Ce seroit aux pieds de la statue de Newton qu'il faudroit prononcer l'éloge de Descartes; ou plutôt ce seroit à Newton à louer Descartes. Qui mieux que lui seroit capable de mesurer la carrière parcourue avant lui? Aussi simple qu'il étoit grand, Newton nous découvriroit toutes les pensées que les pensées de Descartes lui ont fait naître. Il y a des vérités stériles, et pour ainsi dire mortes, qui n'avancent de rien dans l'étude de la nature: il y a des erreurs de grands hommes qui deviennent fécondes en vérités. Après Descartes, on a été plus loin que lui; mais Descartes a frayé la route. Louons Magellan d'avoir fait le tour du globe; mais rendons justice à Colomb, qui le premier a soupçonné, a cherché, a trouvé un nouveau monde.

Tout dans cet ouvrage sera consacré à la philosophie et à la vertu. Peut-être y a-t-il des hommes

dans ma nation qui ne me pardonneroient point l'éloge d'un philosophe vivant; mais Descartes est mort, et depuis cent quinze ans il n'est plus; je ne crains ni de blesser l'orgueil ni d'irriter l'envie. Pour juger Descartes, pour voir ce que l'esprit d'un seul homme a ajouté à l'esprit humain, il faut voir le point d'où il est parti. Je peindrai donc l'état de la philosophie et des sciences au moment où naquit ce grand homme; je ferai voir comment la nature le forma, et comment elle prépara cette révolution qui a eu tant d'influence. Ensuite je ferai l'histoire de ses pensées. Ses erreurs mêmes auront je ne sais quoi de grand.
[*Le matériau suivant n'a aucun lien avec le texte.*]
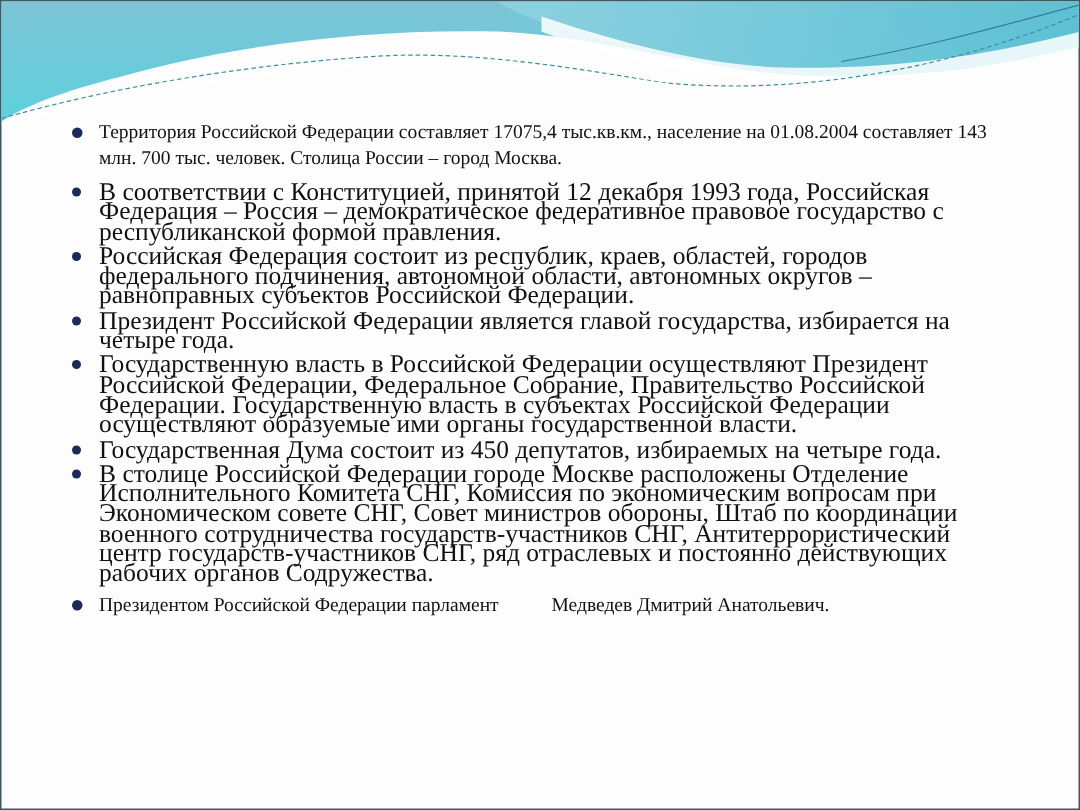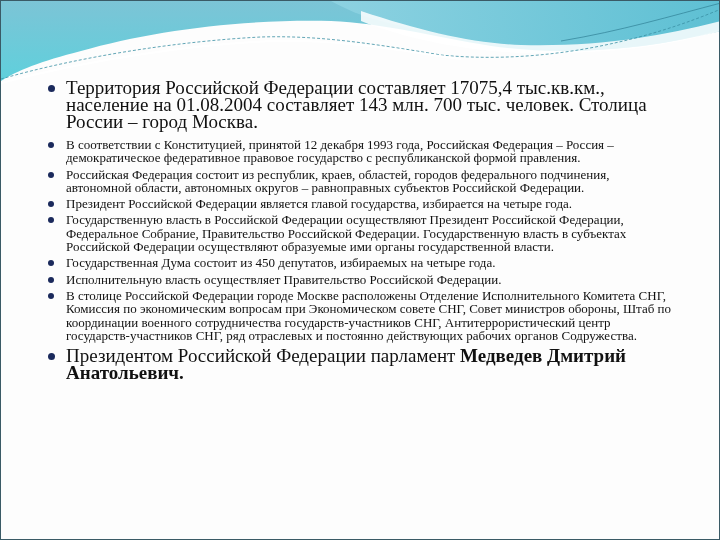"Территория Российской Федерации" .item.large { font-size: 19px -> 13px }
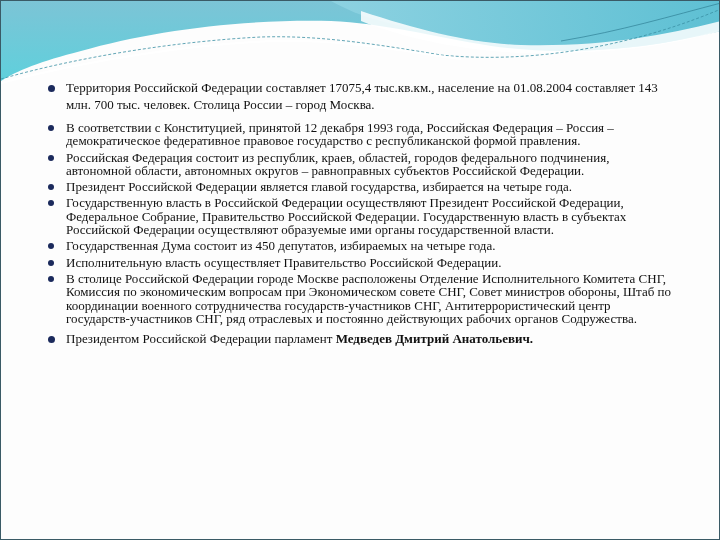"В соответствии с Конституцией, принятой" .item.small { font-size: 13px -> 17px }
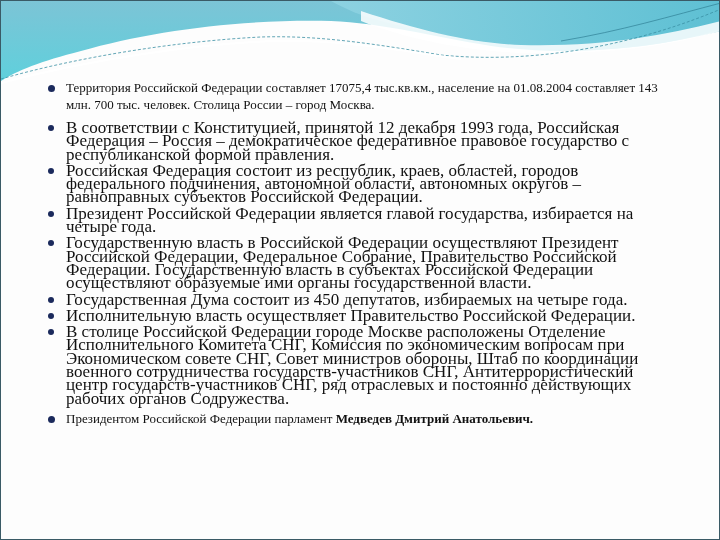"Исполнительную власть осуществляет" div.item { html: <div> <span></span> <span>Исполнительную власть осуществляет Правительство Российской Федерации.</span> </div> -> none }
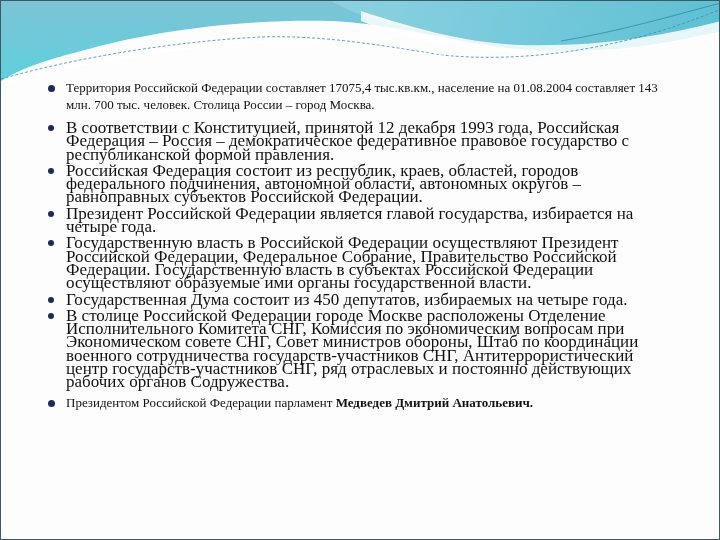"Медведев Дмитрий Анатольевич." .bold { font-weight: bold -> normal; margin-left: none -> 32px }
On verra l'esprit humain, frappé d'une lumière nouvelle, se réveiller, s'agiter, et marcher sur ses pas. Le mouvement philosophique se communiquera d'un bout de l'Europe à l'autre. Cependant, au milieu de ce mouvement général, nous reviendrons sur Descartes; nous contemplerons l'homme en lui; nous chercherons si le génie donne des droits au bonheur; et nous finirons peut-être par répandre des larmes sur ceux qui, pour le bien de l'humanité et leur propre malheur, sont condamnés à être de grands hommes.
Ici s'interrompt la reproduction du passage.